S’il est difficile d’agir au niveau des groupements, pour les pharmaciens, de nombreuses voies sont possibles. Pour la sénatrice Corinne Imbert, « le meilleur moyen de sauvegarder l’indépendance des pharmaciens, c’est que leur installation soit aidée par la profession ». Plusieurs structures existent déjà, comme la plateforme InterPharmaciens créée par la Caisse Assurance Vieillesse des Pharmaciens (CAVP). D’autres viennent… des groupements eux-mêmes. Ainsi, Pharmactiv propose un « Pack Installation », avec accompagnement personnalisé, tandis qu’Astera a développé le dispositif Pharm Install. Leadersanté, Ipharm et Giropharm détiennent eux aussi des dispositifs d’aide à l’installation, reposant sur des boosters d’apports. Ce financement intraprofessionnel pourrait limiter l’attrait et l’influence des investisseurs extérieurs auprès des pharmacies et, par ricochet, au sein de leurs groupements.
Vers un encadrement renforcé
La profession reste néanmoins vigilante. Le CNOP plaide pour un renforcement significatif des contrôles, ainsi que des outils et du pouvoir des Ordres de santé, comme le préconisait le rapport sénatorial dirigé par Corinne Imbert.
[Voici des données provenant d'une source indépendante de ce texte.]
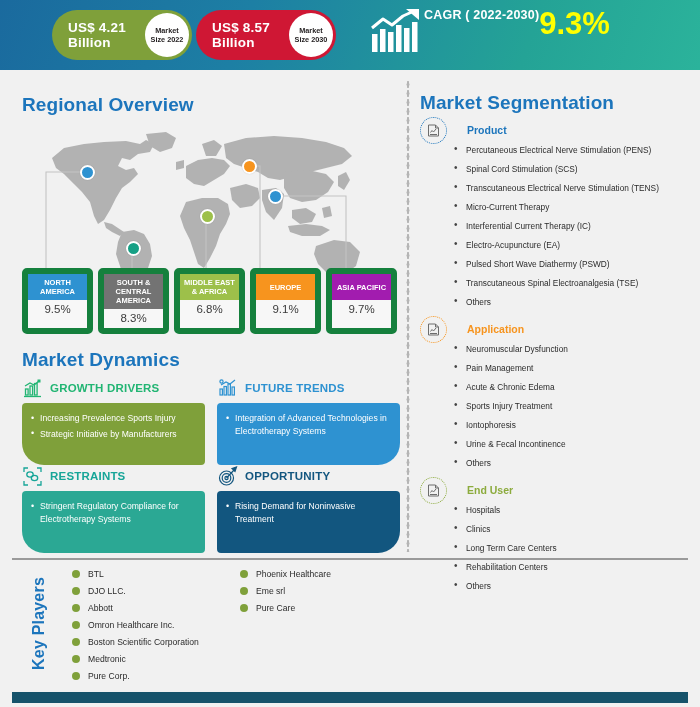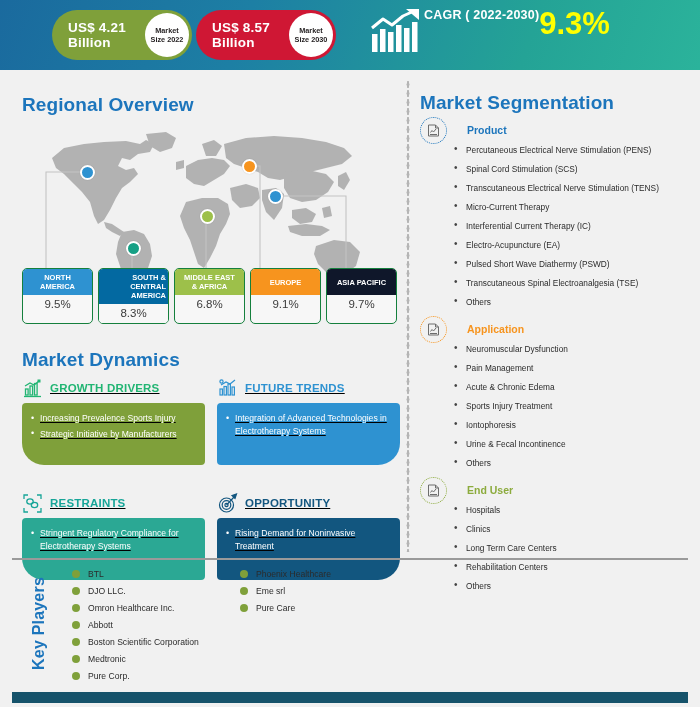--- a/index.html
+++ b/index.html
@@ -59,7 +59,7 @@
     display: flex; gap: 5px;
   }
   .region-card {
-    width: 71px; background: #f7f7f7; border: 1px solid #15803d;
+    width: 71px; background: #f7f7f7; border: 6px solid #15803d;
     border-radius: 5px; overflow: hidden; text-align: center;
   }
   .region-name {

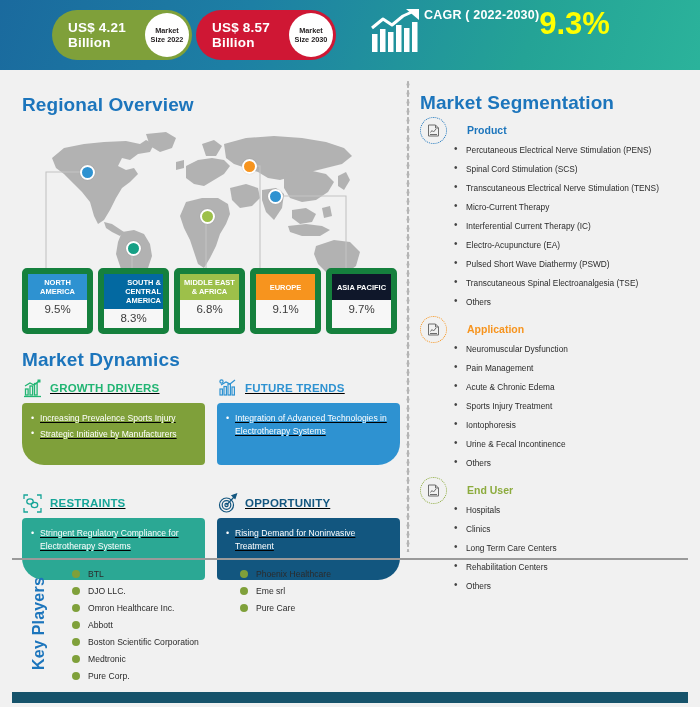--- a/index.html
+++ b/index.html
@@ -279,7 +279,7 @@
       <div class="region-val">9.5%</div>
     </div>
     <div class="region-card">
-      <div class="region-name" style="background:#0369a1;text-align:right;">
+      <div class="region-name" style="background:#737373;">
         <span>
           <span>SOUTH &amp; CENTRAL</span><br>
           <span>AMERICA</span>

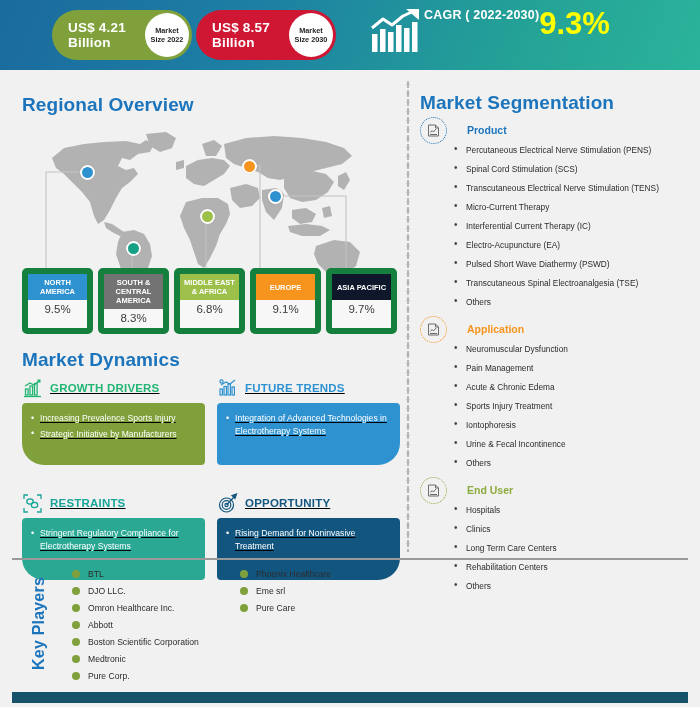--- a/index.html
+++ b/index.html
@@ -303,7 +303,7 @@
       <div class="region-val">9.1%</div>
     </div>
     <div class="region-card">
-      <div class="region-name" style="background:#0f172a;">
+      <div class="region-name" style="background:#a21caf;">
         <span>ASIA PACIFIC</span>
       </div>
       <div class="region-val">9.7%</div>

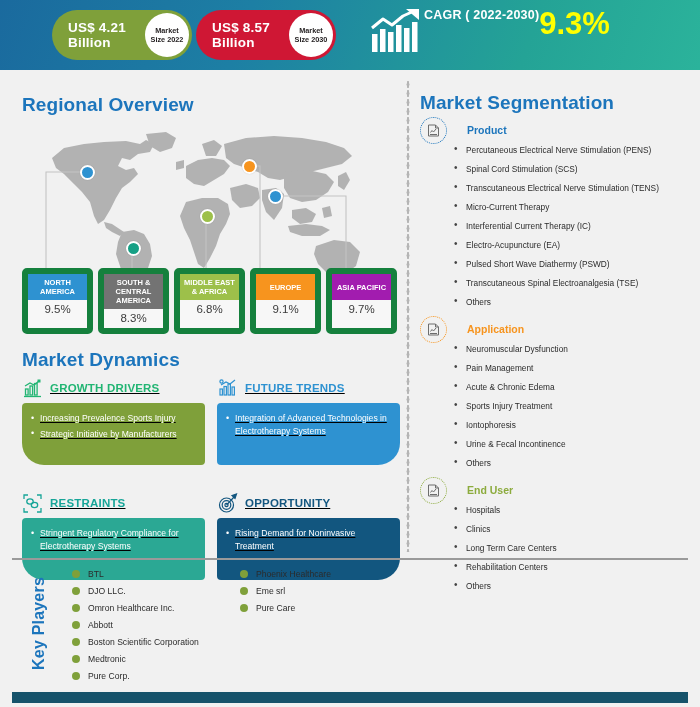--- a/index.html
+++ b/index.html
@@ -72,7 +72,7 @@
   
   #dynamics { position: absolute; left: 22px; top: 333px; width: 378px; }
   #dynamics .sec-title { margin-bottom: 6px; }
-  .dyn-grid { display: flex; flex-wrap: wrap; gap: 27px 12px; width: 378px; text-decoration: underline; }
+  .dyn-grid { display: flex; flex-wrap: wrap; gap: 0 12px; width: 378px; }
   .dyn-block { width: 183px; }
   .dyn-head { display: flex; align-items: center; gap: 7px; height: 22px; margin-bottom: 4px; }
   .dyn-head-icon { width: 21px; height: 21px; flex: none; }

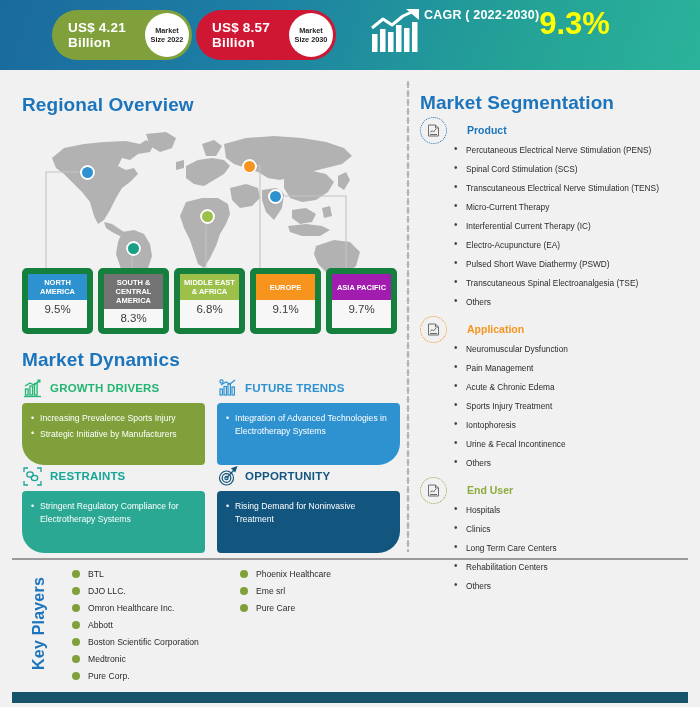--- a/index.html
+++ b/index.html
@@ -495,11 +495,11 @@
         </li>
       <li>
           <span class="kp-dot"></span>
+          <span>Abbott</span>
+        </li>
+      <li>
+          <span class="kp-dot"></span>
           <span>Omron Healthcare Inc.</span>
-        </li>
-      <li>
-          <span class="kp-dot"></span>
-          <span>Abbott</span>
         </li>
       <li>
           <span class="kp-dot"></span>

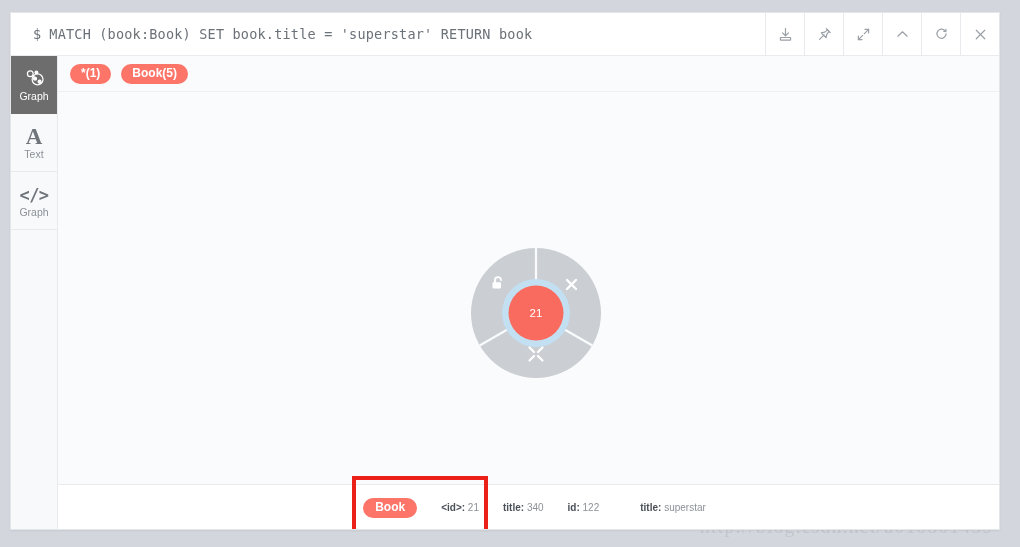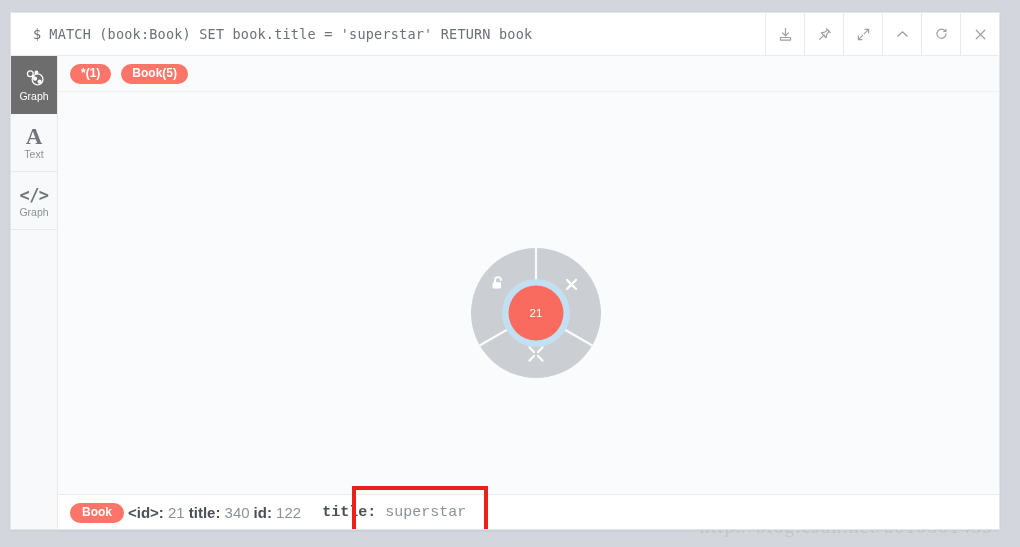--- a/index.html
+++ b/index.html
@@ -194,14 +194,15 @@
 
   
   .statusbar {
-    height: 36px;
+    height: 46px;
     background: #ffffff;
     border-top: 1px solid #e8eaed;
     display: flex;
     align-items: center;
     padding-left: 12px;
-    gap: 4px;
-    position: relative;
+    gap: 24px;
+    position: relative;
+    justify-content: center;
   }
   .label-chip {
     background: #fd7468;

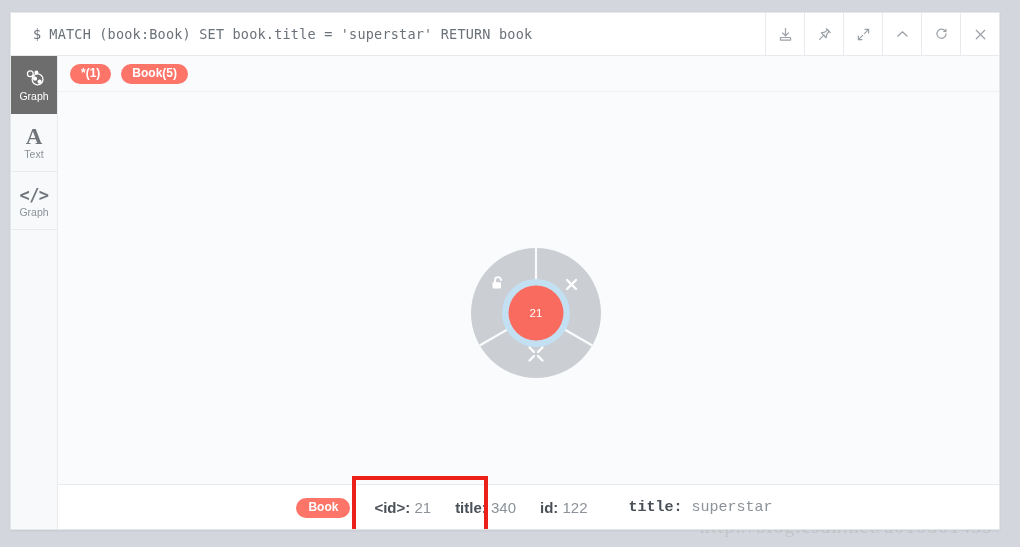--- a/index.html
+++ b/index.html
@@ -215,7 +215,7 @@
     cursor: pointer;
   }
   .prop {
-    font-size: 15px;
+    font-size: 10px;
     color: #7d848b;
     white-space: nowrap;
   }

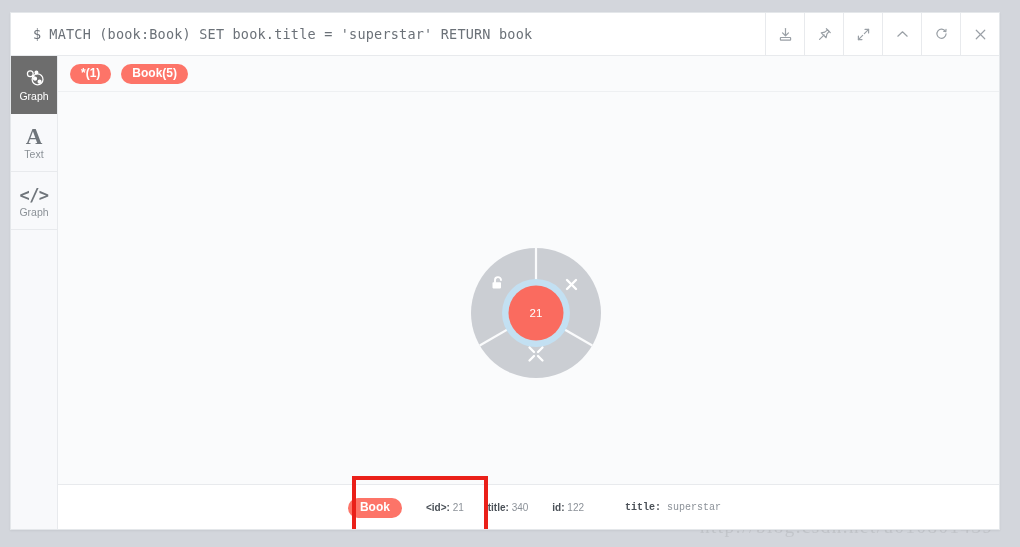--- a/index.html
+++ b/index.html
@@ -412,7 +412,7 @@
             <span class="v">122</span>
           </span>
 
-          <span class="prop" style="margin-left:17px;font-family:Liberation Mono, monospace;">
+          <span class="prop" style="margin-left:17px;">
             <span class="k">title:</span>
             <span class="v">superstar</span>
           </span>

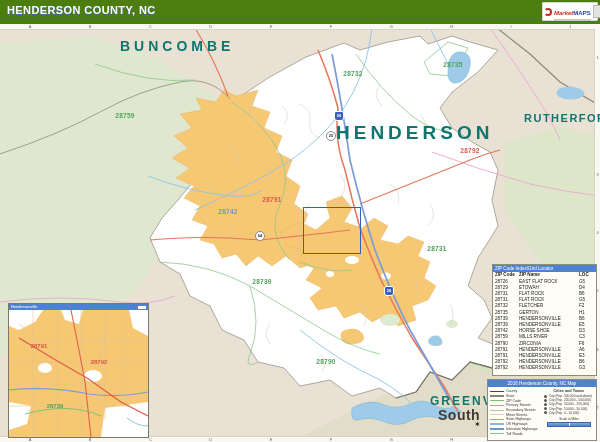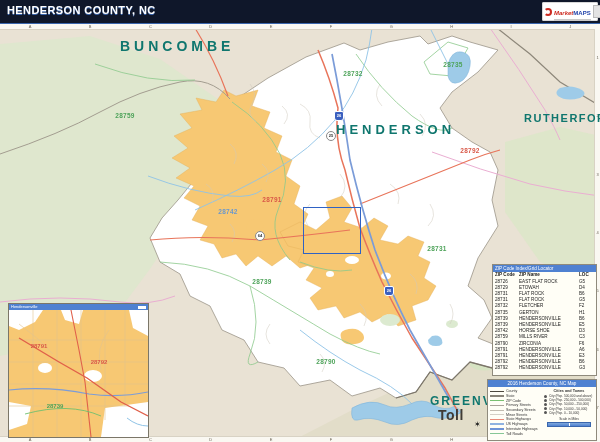--- a/index.html
+++ b/index.html
@@ -6,7 +6,7 @@
   .page{position:relative;width:600px;height:442px;margin:0 auto;background:#e9e2d4;
         font-family:"Liberation Sans",sans-serif;overflow:hidden;outline:1px solid #9a8f7a;}
   
-  .hdr{position:absolute;left:0;top:0;width:600px;height:24px;background:#0f172a;
+  .hdr{position:absolute;left:0;top:0;width:600px;height:24px;background:#4d7c0f;
        border-bottom:1px solid #3a66ad;box-sizing:border-box;}
   .hdr-title{position:absolute;left:7px;top:4px;color:#fff;font-size:11px;font-weight:bold;
              letter-spacing:.4px;text-shadow:0 1px 0 #3a66ad;}

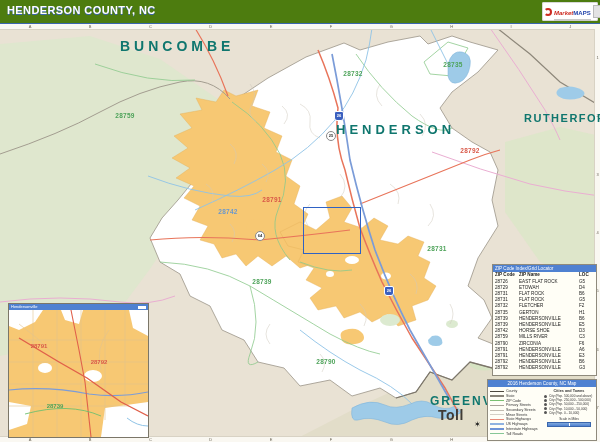--- a/index.html
+++ b/index.html
@@ -31,7 +31,7 @@
   
   .rlab{position:absolute;color:#0f766e;font-weight:bold;z-index:3;white-space:nowrap;}
   .rlab.buncombe{left:120px;top:14px;font-size:14px;letter-spacing:4px;}
-  .rlab.henderson{left:336px;top:98px;font-size:13px;letter-spacing:4px;}
+  .rlab.henderson{left:336px;top:98px;font-size:19px;letter-spacing:4px;}
   .rlab.rutherford{left:524px;top:88px;font-size:11px;letter-spacing:1.5px;}
   .rlab.greenville{left:430px;top:370px;font-size:12px;letter-spacing:2px;z-index:3;}
   .rlab.south{left:438px;top:383px;font-size:14px;letter-spacing:.5px;color:#3f3b35;}

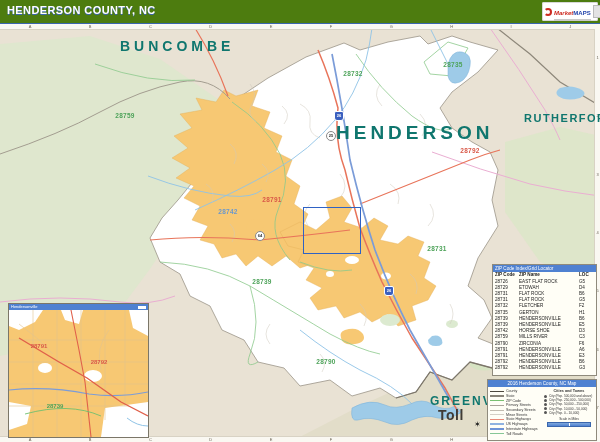--- a/index.html
+++ b/index.html
@@ -226,7 +226,7 @@
     <span class="rlab henderson">HENDERSON</span>
     <span class="rlab rutherford">RUTHERFORD</span>
     <span class="rlab greenville">GREENVILLE</span>
-    <span class="rlab south">Toll</span>
+    <span class="rlab south">South</span>
 
     <span class="zlab green" style="left:125px;top:91px;">28759</span>
     <span class="zlab green" style="left:353px;top:49px;">28732</span>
Il proposait notamment la création de cellules de directions régionales pour soutenir les Ordres professionnels et les ARS dans le contrôle des contrats entre pharmaciens et investisseurs, avec le renfort de techniciens de l’État et d’experts financiers, aiguisés et avertis. « Il est nécessaire de renforcer le contrôle. Nous avons besoin de toutes les garanties, et il est essentiel d'interdire toute clause nécessitant l'accord préalable d'un investisseur pour garantir l'indépendance du pharmacien », insiste Carine Wolf-Thal. « De plus, il faudrait une doctrine claire des sociétés d’exercice libéral (SEL) avec une définition législative et réglementaire plus précise des règles concernant la détention des droits sociaux et des droits de vote des sociétés, notamment en ce qui concerne les actions de préférence, qui sont parfois utilisées à des fins de contournement des règles existantes », reprend-elle.
Un encadrement qui apparaît d'autant plus nécessaire que la financiarisation du secteur officinal, si elle peut apporter des moyens bienvenus pour moderniser le réseau, ne doit pas se faire au détriment de l'indépendance professionnelle des pharmaciens. L'enjeu est de taille : préserver l'essence même d'une profession qui reste, avant tout, au service de la santé publique. Certes, le monde de la Santé a besoin de capitaux et d’investissement, mais ces derniers ne doivent pas se faire sans cadre, ni régulation.